Das ist ein gangbarer Weg, der sinnvoll sein kann, wenn man durch eine solche „Fokussierungshilfe“ besseren Zugriff auf seine Selbstheilungskräfte bekommt, aber auch dieser Weg hat wieder Grenzen. Wer nicht irgendwann erkennt, dass die Ursache für seinen Zustand immer in ihm selbst liegt und auch nur von dort aus nachhaltig verändert werden kann, wird sein eigenes Potenzial für Heilung, Glück und Schöpferkraft niemals ganz ausreizen.
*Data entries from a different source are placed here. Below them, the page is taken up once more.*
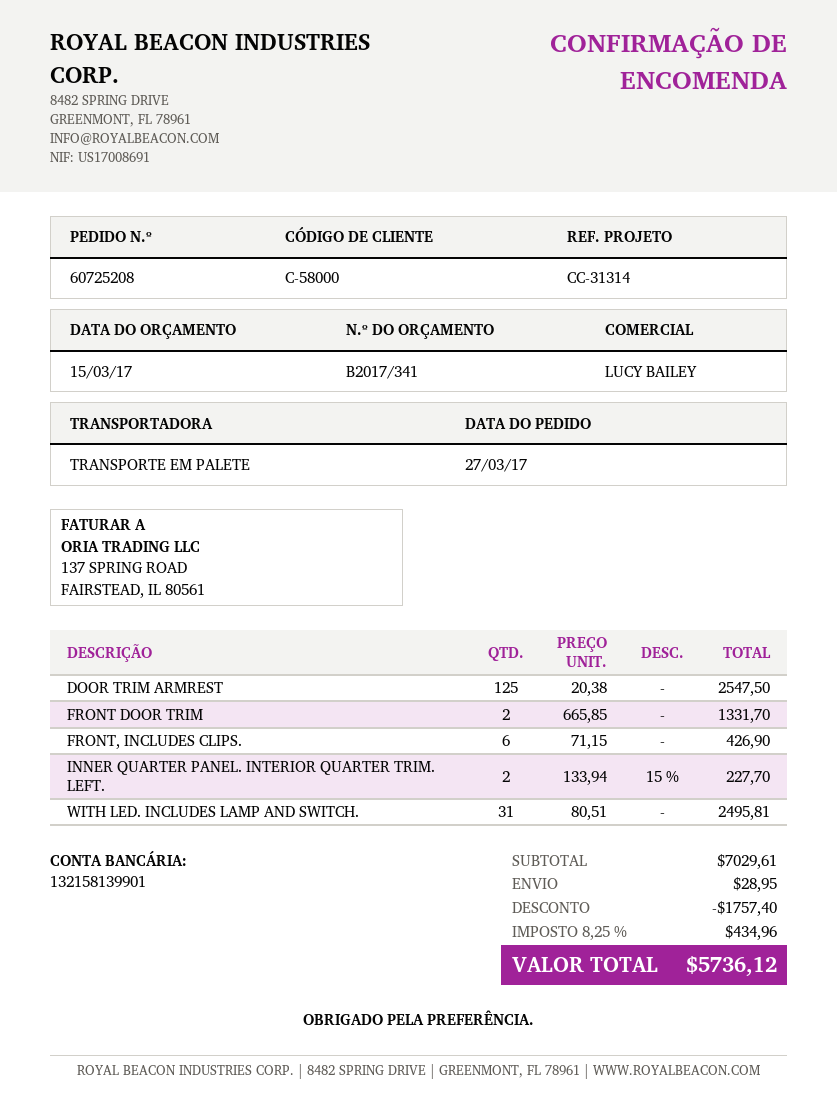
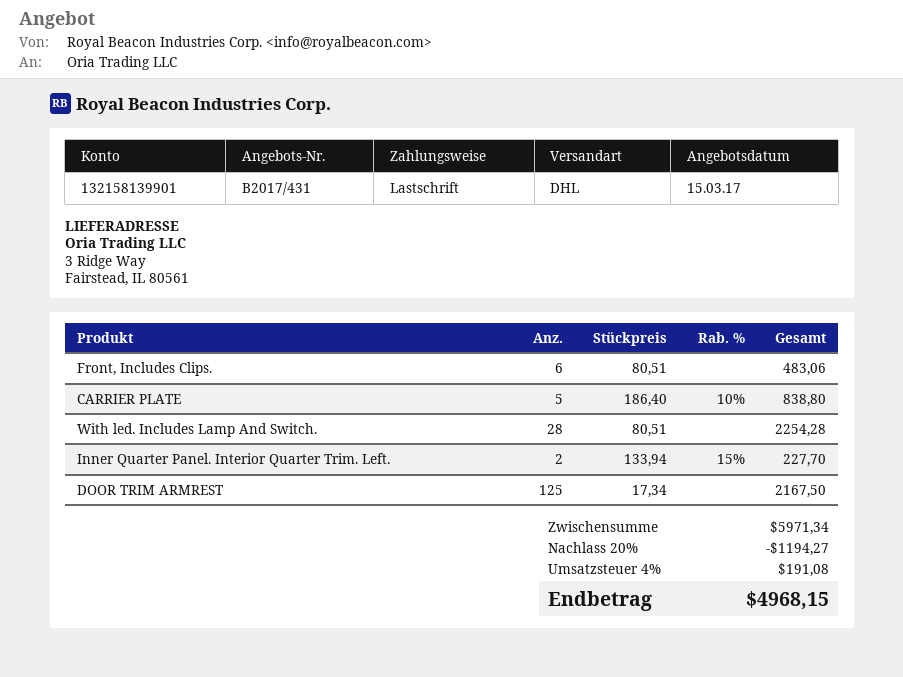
quote number: B2017/341 -> B2017/431
shipping method: pallet freight -> DHL
DOOR TRIM ARMREST: 125 x 20.38 = 2547.50 -> 125 x 17.34 = 2167.50
FRONT DOOR TRIM: 2 x 665.85 = 1331.70 -> none
FRONT, INCLUDES CLIPS.: 6 x 71.15 = 426.90 -> 6 x 80.51 = 483.06
WITH LED. INCLUDES LAMP AND SWITCH.: 31 x 80.51 = 2495.81 -> 28 x 80.51 = 2254.28
CARRIER PLATE: none -> 5 x 186.40 - 10% = 838.80
subtotal: 7029.61 -> 5971.34
discount: 1757.40 -> 1194.27
shipping: 28.95 -> none
tax: 8.25% = 434.96 -> 4% = 191.08
total: 5736.12 -> 4968.15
Man kann diese Wahl treffen, aber ich wünsche jedem Menschen, dass er sie bewusst treffen kann. Dazu muss er über die Macht des Placebo/Nocebo-Effekts Bescheid wissen und sich wirklich fundiert darüber informieren, ob das Mittel seiner Wahl irgendeine Wirkung über diesen Effekt hinaus anzubieten hat. Das gängige Marketing für die meisten Produkte ist dabei leider wenig hilfreich.
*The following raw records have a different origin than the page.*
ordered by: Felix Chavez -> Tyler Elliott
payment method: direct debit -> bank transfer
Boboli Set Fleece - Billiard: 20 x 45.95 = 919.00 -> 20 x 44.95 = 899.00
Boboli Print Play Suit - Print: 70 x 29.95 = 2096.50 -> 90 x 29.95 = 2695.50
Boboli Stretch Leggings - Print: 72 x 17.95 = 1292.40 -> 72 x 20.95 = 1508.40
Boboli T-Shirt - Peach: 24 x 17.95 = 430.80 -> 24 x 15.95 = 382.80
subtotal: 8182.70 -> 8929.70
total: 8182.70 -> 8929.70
Auf solche Hilfsmittel weitestmöglich zu verzichten hat mehrere Vorteile. Zum einen spart man meistens Geld – in einigen Fällen sogar sehr viel. Zum anderen entfällt das Risiko, in eine Sackgasse zu geraten, in der das gewählte Mittel entweder nicht mehr weiterhilft oder sogar schadet. Ein klassisches Beispiel ist der Aderlass, eine bis ins 18. Jahrhundert gängige ärztliche Methode, die nur in den seltensten Fällen medizinisch sinnvoll ist, damals aber aus einem verbreiteten Irrglauben heraus gegen fast alle Leiden eingesetzt wurde. George Washington beispielsweise starb höchstwahrscheinlich nicht an seiner Erkrankung, sondern an Blutverlust durch mehrere sinnlose Aderlässe. Drittens vermeidet die Konzentration auf die Selbstheilungskräfte des Körpers jeglichen unnötigen Umweg und setzt da an, wo die eigentliche Heilung ohnehin stattfindet.
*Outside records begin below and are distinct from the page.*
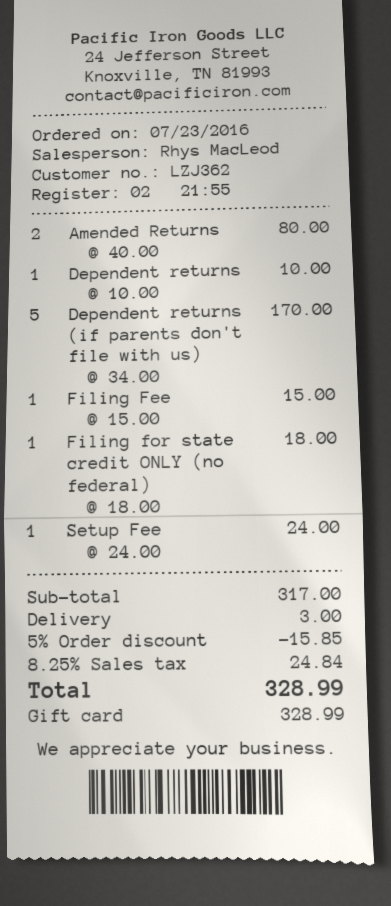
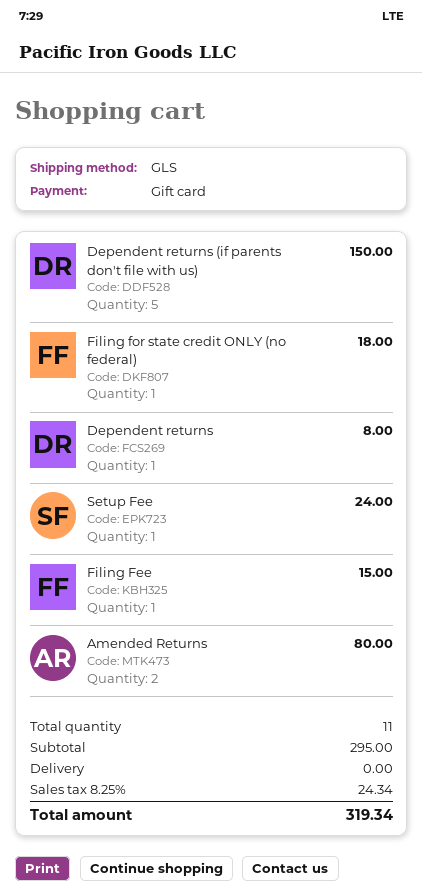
Dependent returns: 1 for 10.00 -> 1 for 8.00
Dependent returns (if parents don't file with us): 5 for 170.00 -> 5 for 150.00
subtotal: 317.00 -> 295.00
discount: 5% = 15.85 -> none
shipping: 3.00 -> 0.00
tax: 8.25% = 24.84 -> 8.25% = 24.34
total: 328.99 -> 319.34

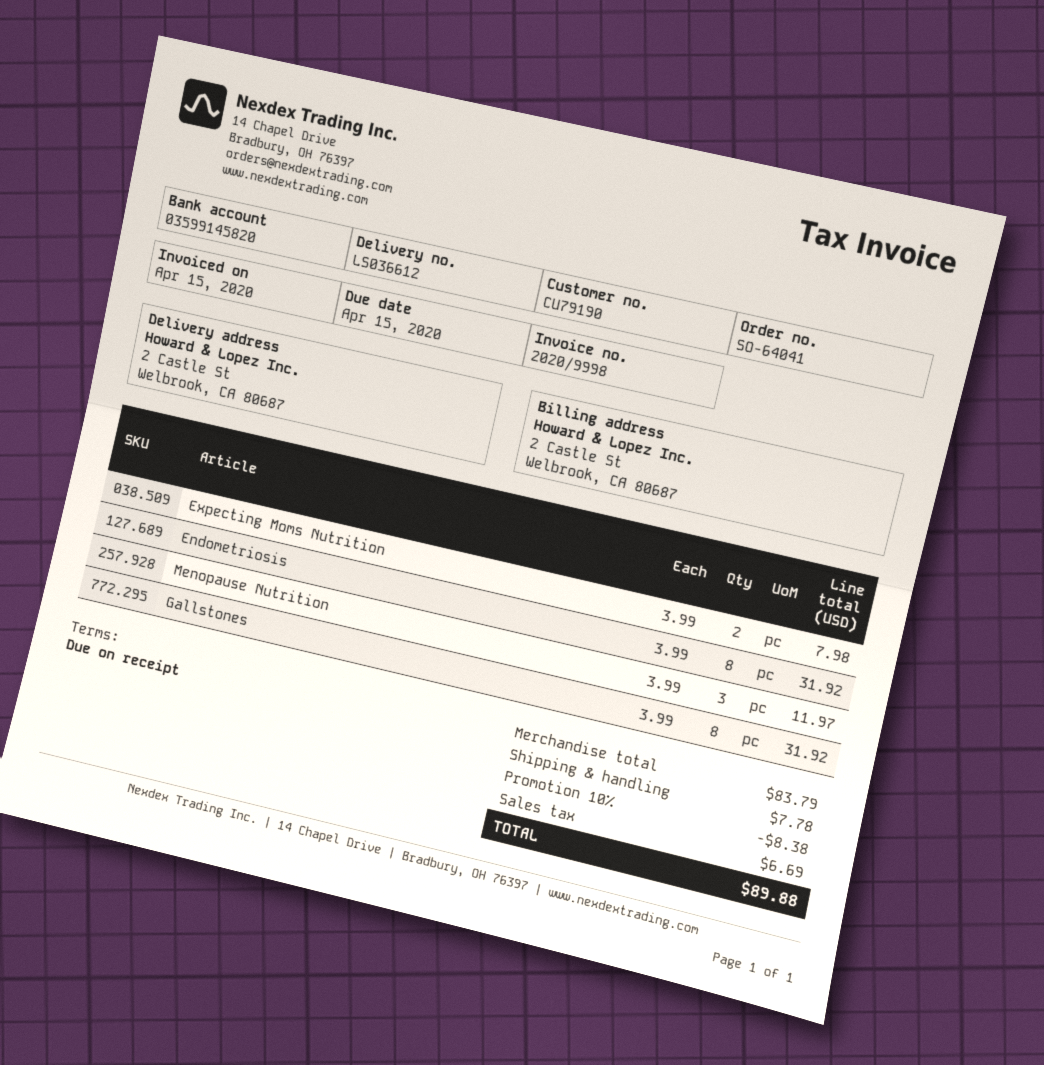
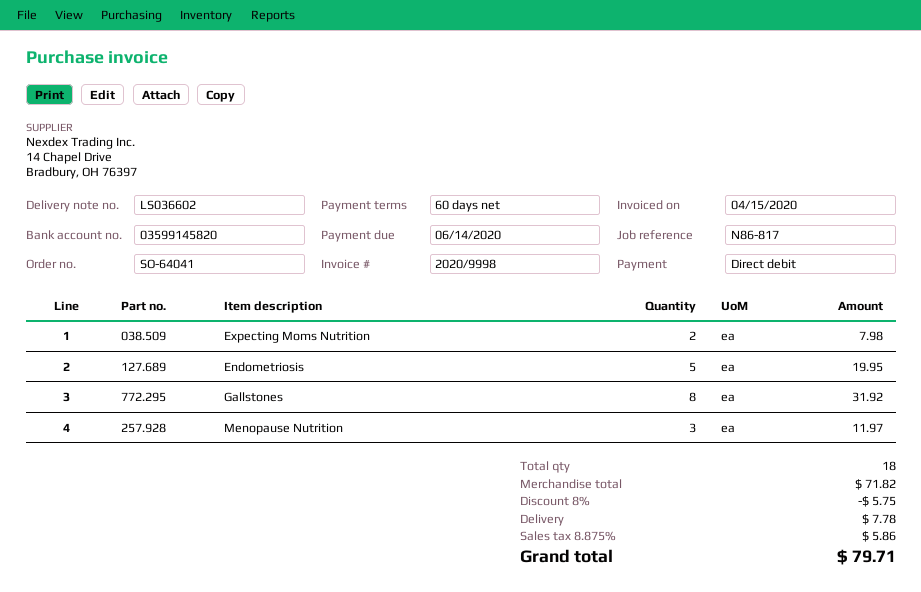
delivery note number: LS036612 -> LS036602
payment terms: on receipt -> 60 days
due date: 2020-04-15 -> 2020-06-14
Endometriosis: 8 for 31.92 -> 5 for 19.95
subtotal: 83.79 -> 71.82
discount: 10% = 8.38 -> 8% = 5.75
tax: 6.69 -> 5.86
total: 89.88 -> 79.71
Es gibt keine universelle Lösung für diesen inneren Widerspruch zwischen hilfreicher und begrenzender Funktion – wie fast überall erfordert unsere aktuelle Sozialstruktur auch hier Kompromisse. Wir können ja auch nicht einfach von heute auf morgen alle Autos abschaffen, weil sie die Umwelt belasten – die Nachteile würden schwerer wiegen als die Vorteile. Stattdessen müssen wir die Evolution im Innen wie im Außen in einem Tempo vorantreiben, das eine gute Balance zwischen Stabilität und Veränderung/Verbesserung gewährleistet (siehe hierzu auch Chaos und Ordnung). Letztlich sind sogar Hilfsmittel mit gut nachgewiesener, über Placebo hinausgehender Wirkung aus „höherer“ Sicht wiederum nur Umwege, da unsere innere Schöpferkraft im Prinzip unbegrenzt ist. Aber solange wir nicht wissen, wie wir dieses Potenzial voll entfalten können, sind Hilfsmittel – als elementarer Bestandteil unserer irdischen Begrenzungserfahrung – oft ein pragmatisch sinnvoller Weg. Ich möchte nur jedem empfehlen, sie bewusst und weise zu wählen.
Hallo Jörg,
du sprichst in deinem Artikel so viele Themen an, zu denen ich was anmerken könnte, doch ich belass es mal bei einem Punkt:
Zu der Auseinandersetzung mit deinem Bruder über den Sinn seines Engagements in der Kirche teile ich grundsätzlich deine Meinung über die Kirche als Institution und bin deshalb schon lange ausgetreten. Trotzdem glaube ich, dass sie eine wichtige Funktion in der Gesellschaft hat. Ich denke da an das Konzept von Spiral Dynamik, das dir sicher ein Begriff ist.
https://www.integralesforum.org/medien/integrale-bibliothek/theorie-grundlagen/2809-spiral-dynamics
Auf den verschiedenen Ebenen der Entwicklung des Bewusstseins hat auch die Institution der Kirche und die Religion ihren Platz.